Sono giorni difficili per la Juventus e il ko contro la Fiorentina ha riaperto diversi interrogativi sul futuro del club. La sconfitta ha aumentato il malumore attorno all’ambiente bianconero e, nelle ultime ore, sono tornate al centro del dibattito le scelte societarie e di mercato fatte negli ultimi mesi. A parlare del momento che sta vivendo la squadra è stato Michele Criscitiello, intervenuto al podcast Numer1, dove ha espresso un giudizio molto duro sulla gestione della Juventus e sulle strategie adottate dalla dirigenza.

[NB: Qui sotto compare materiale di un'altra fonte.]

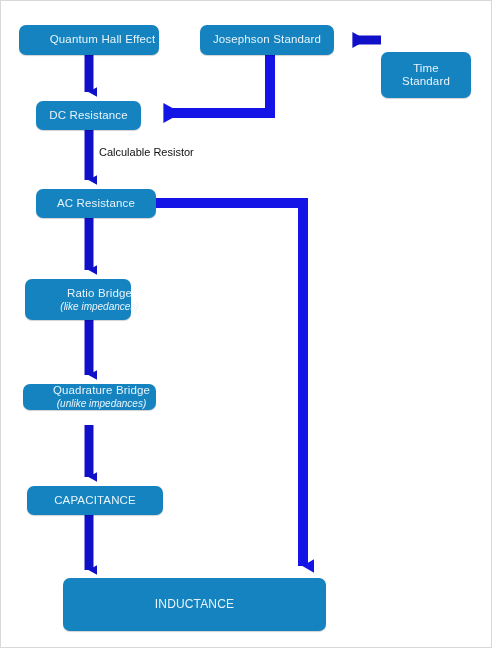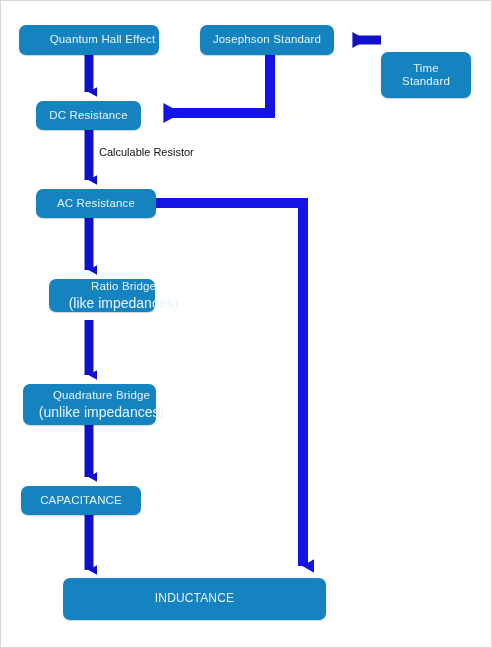--- a/index.html
+++ b/index.html
@@ -31,23 +31,24 @@
     line-height: 1.15;
     z-index: 5;
     box-shadow: 0 1px 1px rgba(0,0,0,0.18);
   }
   .node .title {
     font-size: 11.5px;
     letter-spacing: 0.15px;
     white-space: nowrap;
   }
   .node .sub {
-    font-size: 14px;
+    font-size: 10px;
     margin-top: 1px;
     white-space: nowrap;
+    font-style: italic;
   }
   .node.big .title {
     font-size: 12px;
   }
   .edge-label {
     position: absolute;
     font-size: 11px;
     color: #111111;
     white-space: nowrap;
     z-index: 6;
@@ -134,33 +135,33 @@
   </div>
 
   <div class="node" style="left:35px; top:100px; width:105px; height:29px;">
     <span class="title">DC Resistance</span>
   </div>
 
   <div class="node" style="left:35px; top:188px; width:120px; height:29px;">
     <span class="title">AC Resistance</span>
   </div>
 
-  <div class="node" style="left:48px; top:278px; width:106px; height:33px;padding-left:43px;">
+  <div class="node" style="left:24px; top:278px; width:106px; height:41px;padding-left:43px;">
     <span class="title">Ratio Bridge</span>
     <span class="sub">(like impedances)</span>
   </div>
 
-  <div class="node" style="left:22px; top:383px; width:133px; height:41px;padding-left:24px;">
+  <div class="node" style="left:22px; top:383px; width:133px; height:26px;padding-left:24px;">
     <span class="title">Quadrature Bridge</span>
     <span class="sub">(unlike impedances)</span>
   </div>
 
-  <div class="node" style="left:20px; top:485px; width:120px; height:29px;justify-content:center;">
+  <div class="node" style="left:26px; top:485px; width:136px; height:29px;justify-content:center;">
     <span class="title">CAPACITANCE</span>
   </div>
 
-  <div class="node big" style="left:62px; top:577px; width:263px; height:42px;">
+  <div class="node big" style="left:62px; top:577px; width:263px; height:53px;">
     <span class="title">INDUCTANCE</span>
   </div>
 
   <div class="edge-label" style="left:98px; top:145px;">Calculable Resistor</div>
 
 </div>
 
 </body></html>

Secondo Criscitiello, molti degli errori commessi derivano da una pianificazione che avrebbe dato troppo peso ai dati e troppo poco all’esperienza diretta degli uomini di calcio. Un’analisi severa, che coinvolge in particolare la costruzione della rosa e le figure dirigenziali che hanno guidato il progetto bianconero. Il giornalista ha poi sottolineato come, a suo parere, serva una figura forte e riconoscibile capace di riportare equilibrio e competenza all’interno della società: “È follia fare il mercato con l’algoritmo. Solo con l’algoritmo si vedono i risultati. La Juventus non ha indovinato un giocatore e i soldi li ha spesi. Non mi potete venire a dire che la Juventus non ha fatto mercato. L’ha fatto, l’ha cannato, l’ha sbagliato. Lo abbiamo detto da agosto che il mercato non si fa così. Bisogna farlo con l’occhio, bisogna farlo conoscendo gli uomini. E Comolli l’ha sbagliato tutto. Il primo da mandare via è proprio Comolli. Spalletti può rimanere, deve rimanere con delle attenuanti, ma attenzione, gli va messo vicino un vero dirigente, cosa che oggi la Juve non ha. Hanno cinque direttori sportivi, ma manca il vero leader e questo la Juventus deve fare, trovare il vero direttore”.

Parole molto forti, dunque, che fotografano un momento particolarmente delicato per la Juventus. La sensazione è che le prossime settimane possano diventare decisive non soltanto per il finale di stagione, ma anche per capire quale direzione prenderà il club sotto il profilo tecnico e societario.